I feel this graphic, while informative and delightful, is insidious in its
choice of scale and its lack of comparisons.

On scale, it colors +3% to +7% real returns as "neutral". This makes it seem
like the stock market is sometimes good sometimes bad but overall it may as
well be just okay. I feel that 0% nominal returns, or even 0% real returns, is
more honest as a neutral anchor, and even with the latter it would need some
comparisons against other asset classes to paint an accurate picture.

On comparisons, it does a disservice to its readers by not adding a tab
showing bond yields and a tab showing cash/treasury yields (which would be
dark red across the board except light red around 1930).

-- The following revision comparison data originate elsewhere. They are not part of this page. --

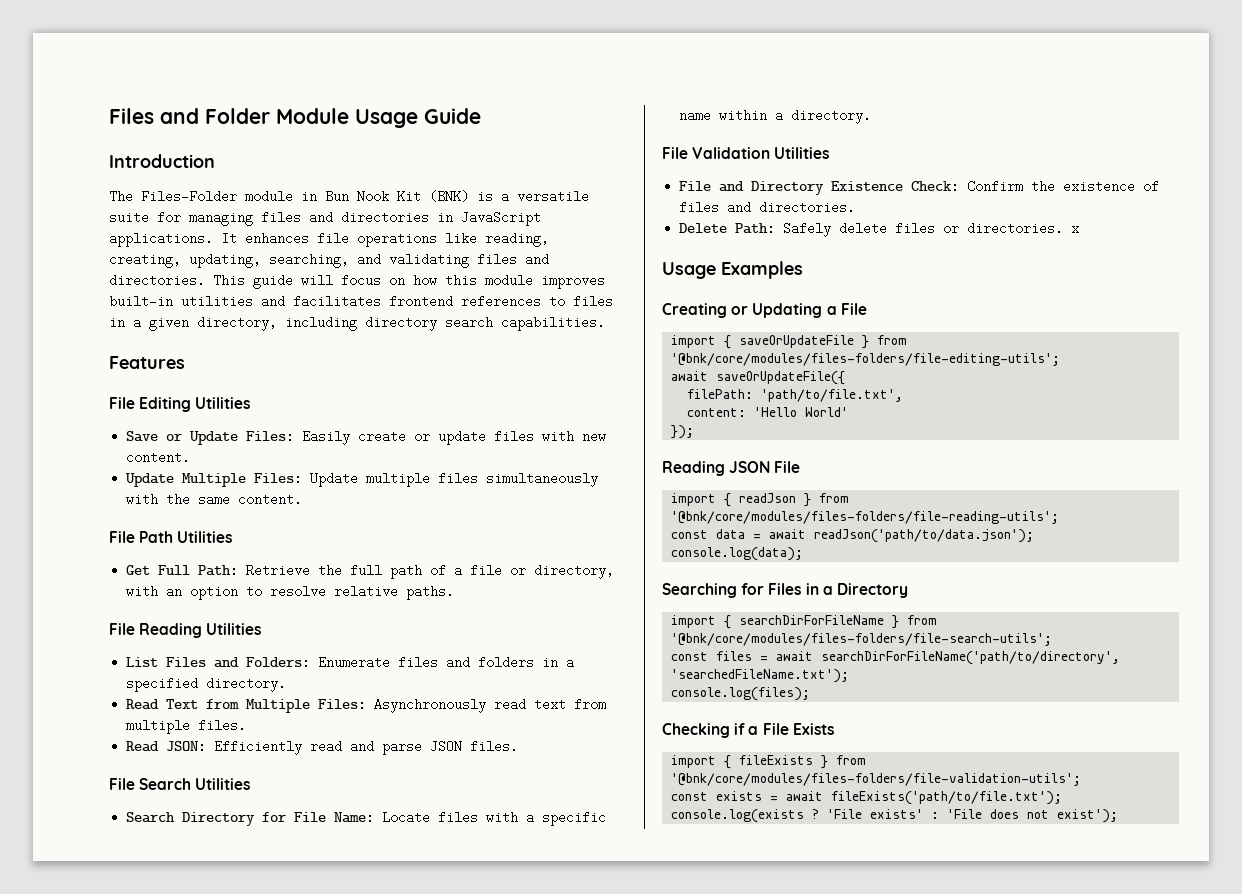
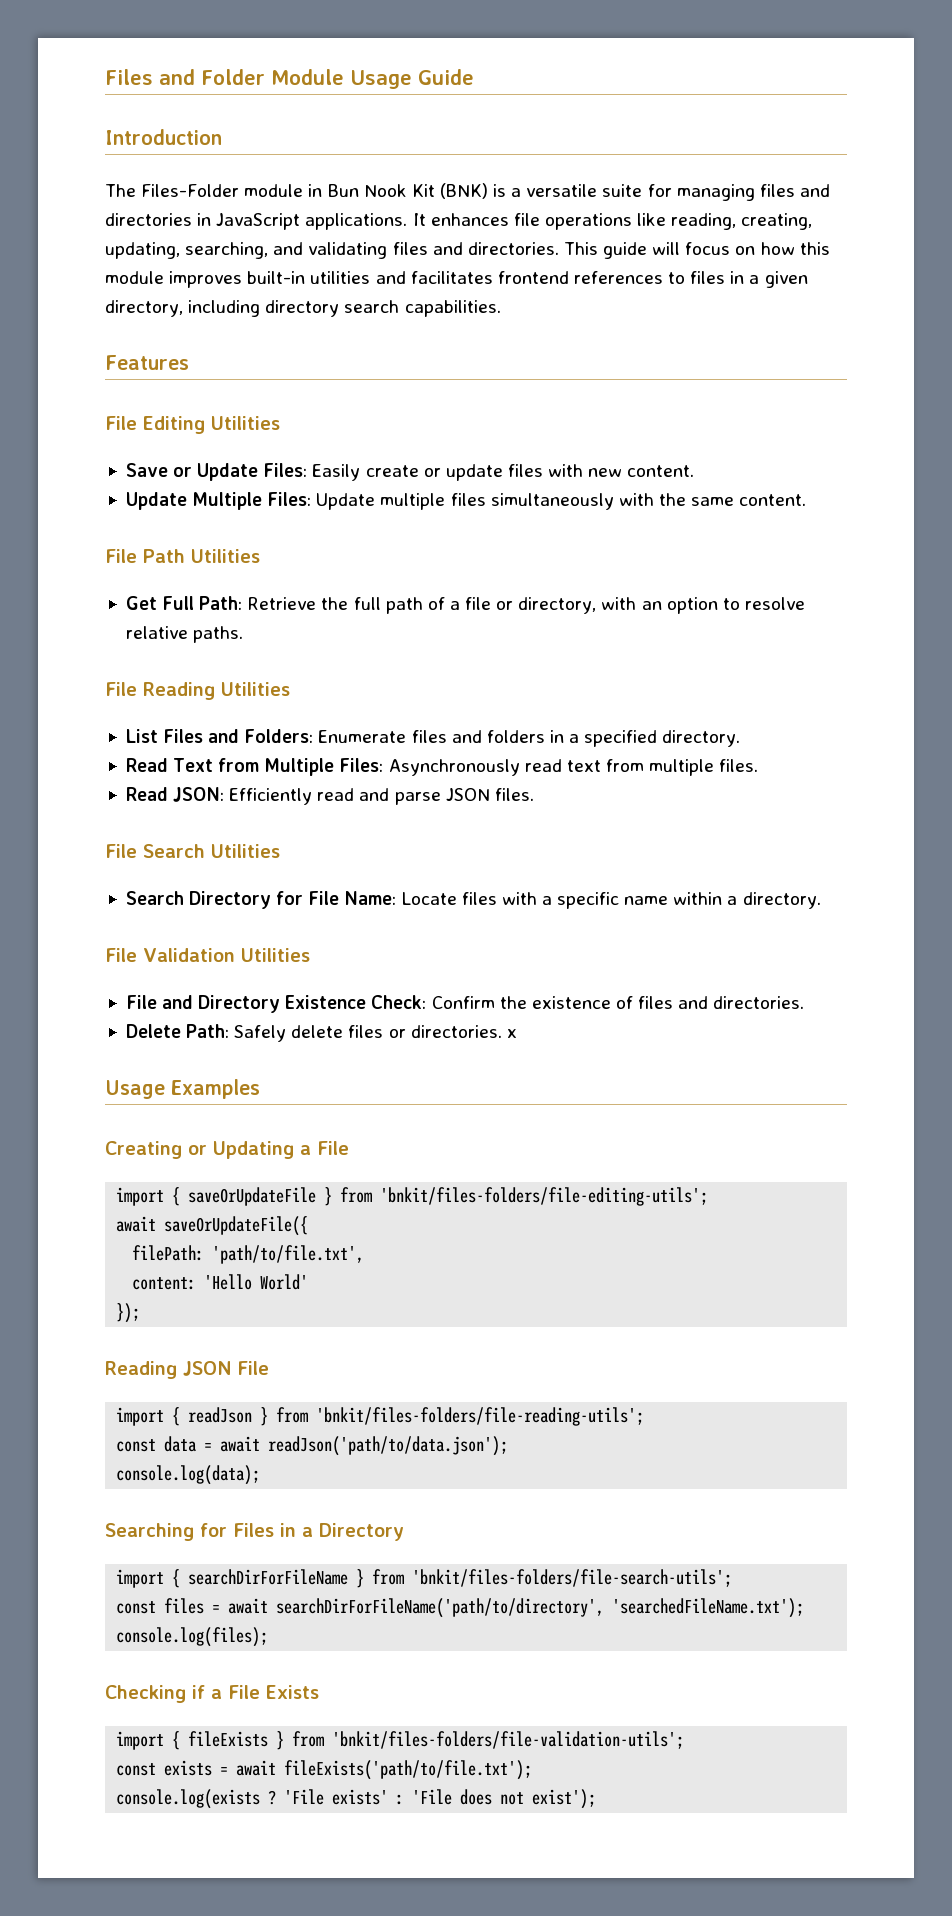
- import { saveOrUpdateFile } from '@bnk/core/modules/files-folders/file-editing-utils';
+ import { saveOrUpdateFile } from 'bnkit/files-folders/file-editing-utils';
- import { readJson } from '@bnk/core/modules/files-folders/file-reading-utils';
+ import { readJson } from 'bnkit/files-folders/file-reading-utils';
- import { searchDirForFileName } from '@bnk/core/modules/files-folders/file-search-utils';
+ import { searchDirForFileName } from 'bnkit/files-folders/file-search-utils';
- import { fileExists } from '@bnk/core/modules/files-folders/file-validation-utils';
+ import { fileExists } from 'bnkit/files-folders/file-validation-utils';

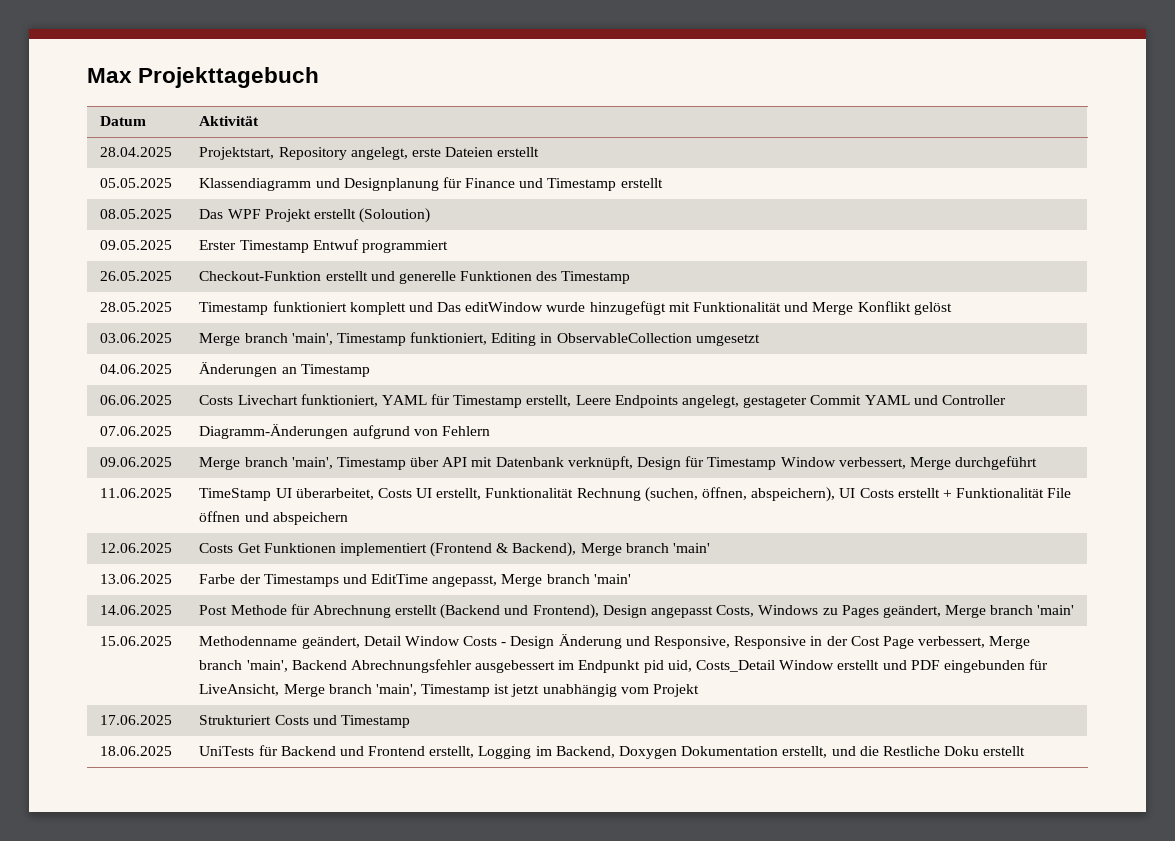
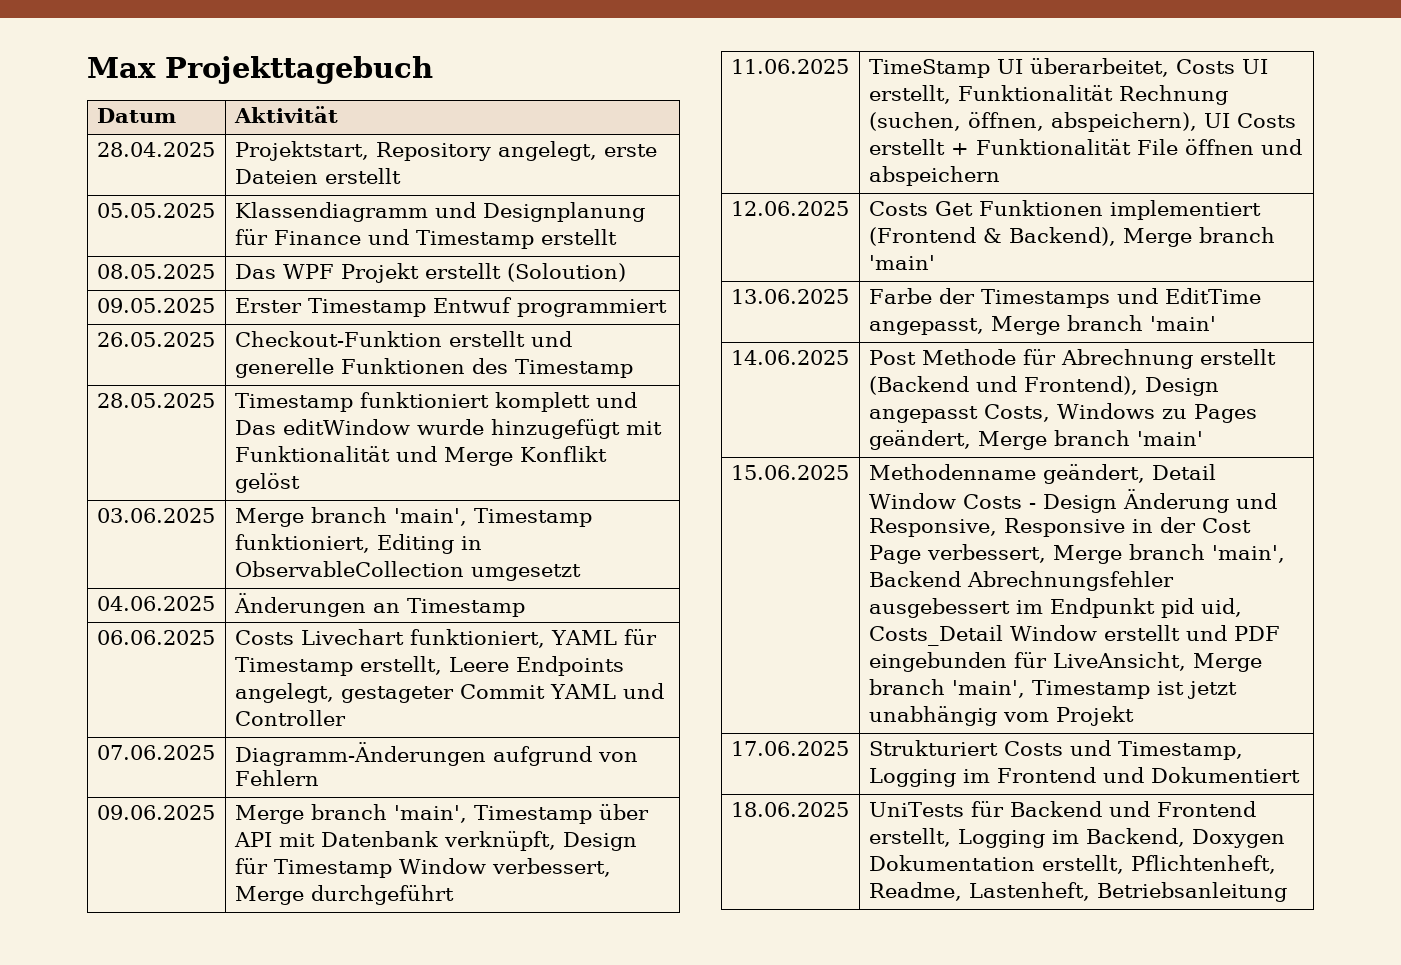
- 17.06.2025 | Strukturiert Costs und Timestamp
+ 17.06.2025 | Strukturiert Costs und Timestamp, Logging im Frontend und Dokumentiert
- 18.06.2025 | UniTests für Backend und Frontend erstellt, Logging im Backend, Doxygen Dokumentation erstellt, und die Restliche Doku erstellt
+ 18.06.2025 | UniTests für Backend und Frontend erstellt, Logging im Backend, Doxygen Dokumentation erstellt, Pflichtenheft, Readme, Lastenheft, Betriebsanleitung

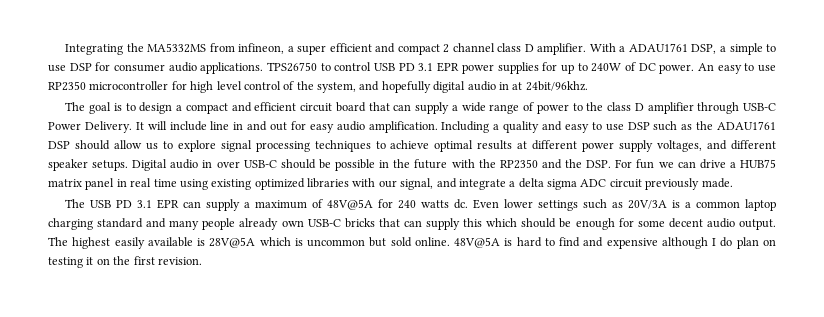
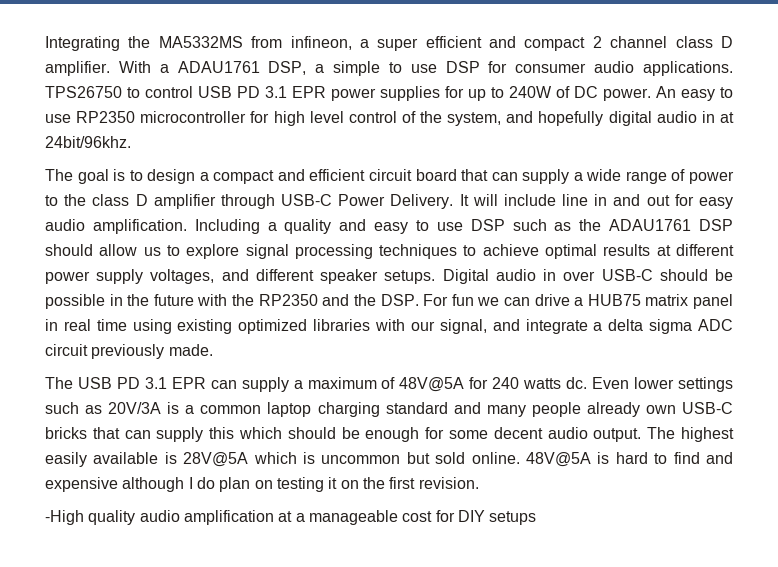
+ -High quality audio amplification at a manageable cost for DIY setups

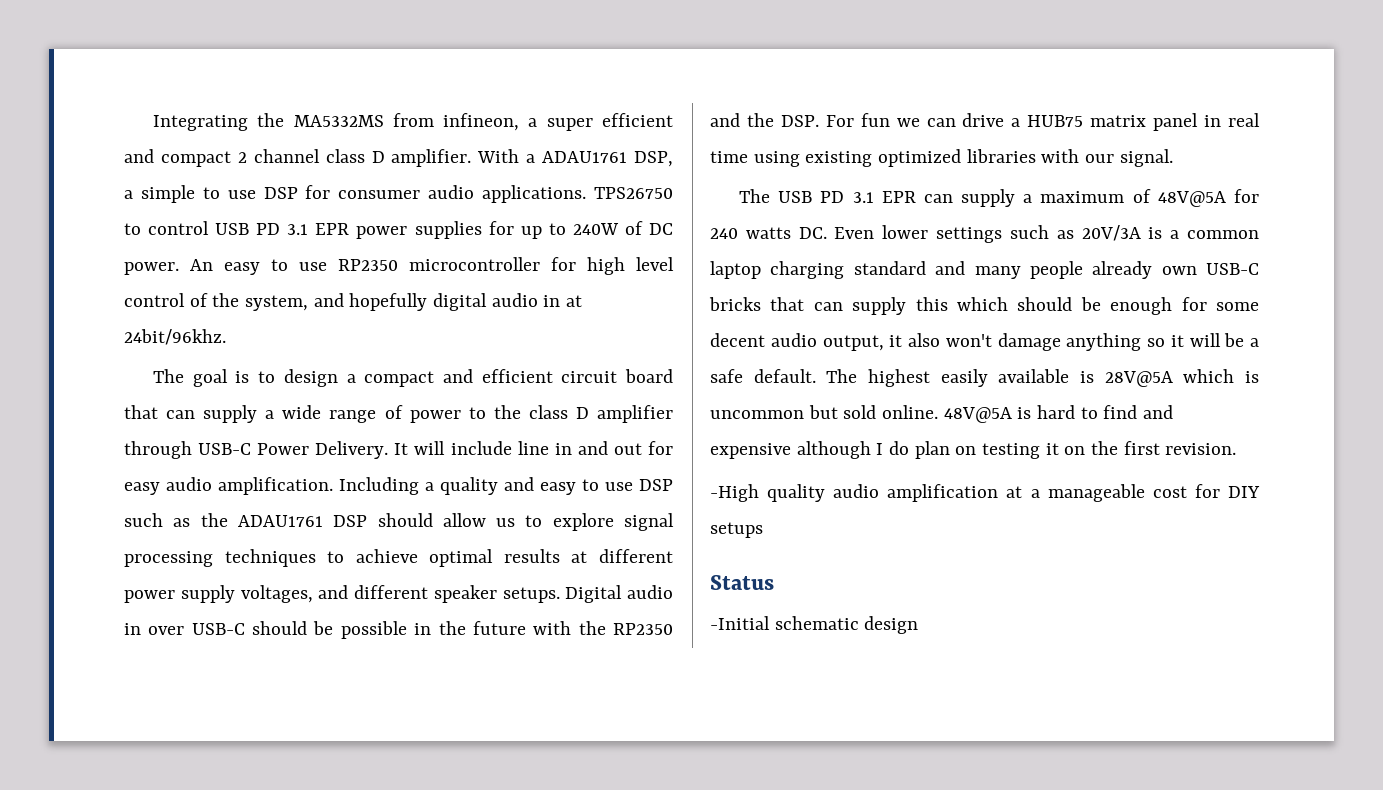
- Digital audio in over USB-C should be possible in the future with the RP2350 and the DSP. For fun we can drive a HUB75 matrix panel in real time using existing optimized libraries with our signal, and integrate a delta sigma ADC circuit previously made.
+ Digital audio in over USB-C should be possible in the future with the RP2350 and the DSP. For fun we can drive a HUB75 matrix panel in real time using existing optimized libraries with our signal.
- The USB PD 3.1 EPR can supply a maximum of 48V@5A for 240 watts dc. Even lower settings such as 20V/3A is a common laptop charging standard and many people already own USB-C bricks that can supply this which should be enough for some decent audio output.
+ The USB PD 3.1 EPR can supply a maximum of 48V@5A for 240 watts DC. Even lower settings such as 20V/3A is a common laptop charging standard and many people already own USB-C bricks that can supply this which should be enough for some decent audio output, it also won't damage anything so it will be a safe default.
+ Status
+ -Initial schematic design

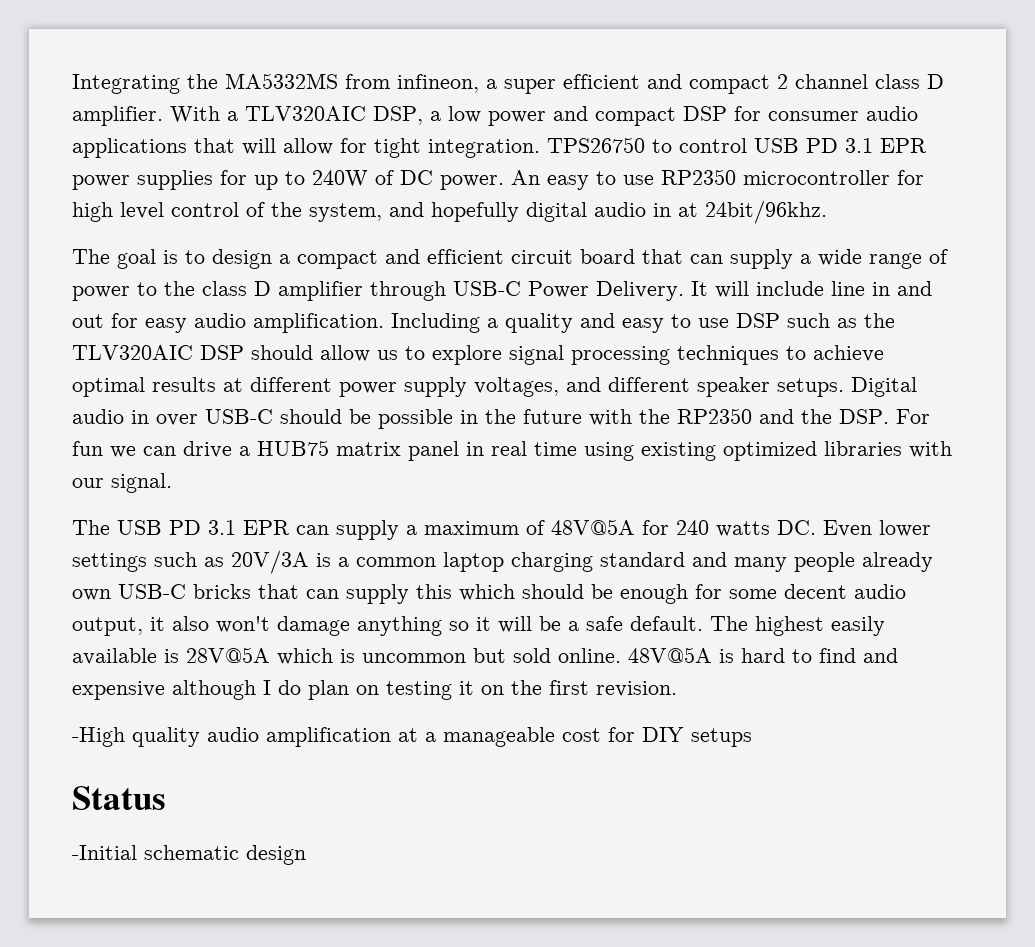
- With a ADAU1761 DSP, a simple to use DSP for consumer audio applications.
+ With a TLV320AIC DSP, a low power and compact DSP for consumer audio applications that will allow for tight integration.
- Including a quality and easy to use DSP such as the ADAU1761 DSP should allow us to explore signal processing techniques to achieve optimal results at different power supply voltages, and different speaker setups.
+ Including a quality and easy to use DSP such as the TLV320AIC DSP should allow us to explore signal processing techniques to achieve optimal results at different power supply voltages, and different speaker setups.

These slights in the graphic unfairly make the stock market look unfavorable
and makes the suboptimal strategy of keeping your money out of the market seem
much more favorable than it is.

Adding a specific example, the "worst 20 years" is 1961 to 1981 with a BIG RED
-2.0% a year, as if someone loses money and in retrospect would have been
better stowing cash away under one's mattress. According to the BLS[1], US
inflation was 5.7% over that period, so the mattress strategy yields at best
-5.7% in real returns, not at all better than investing in the S&P.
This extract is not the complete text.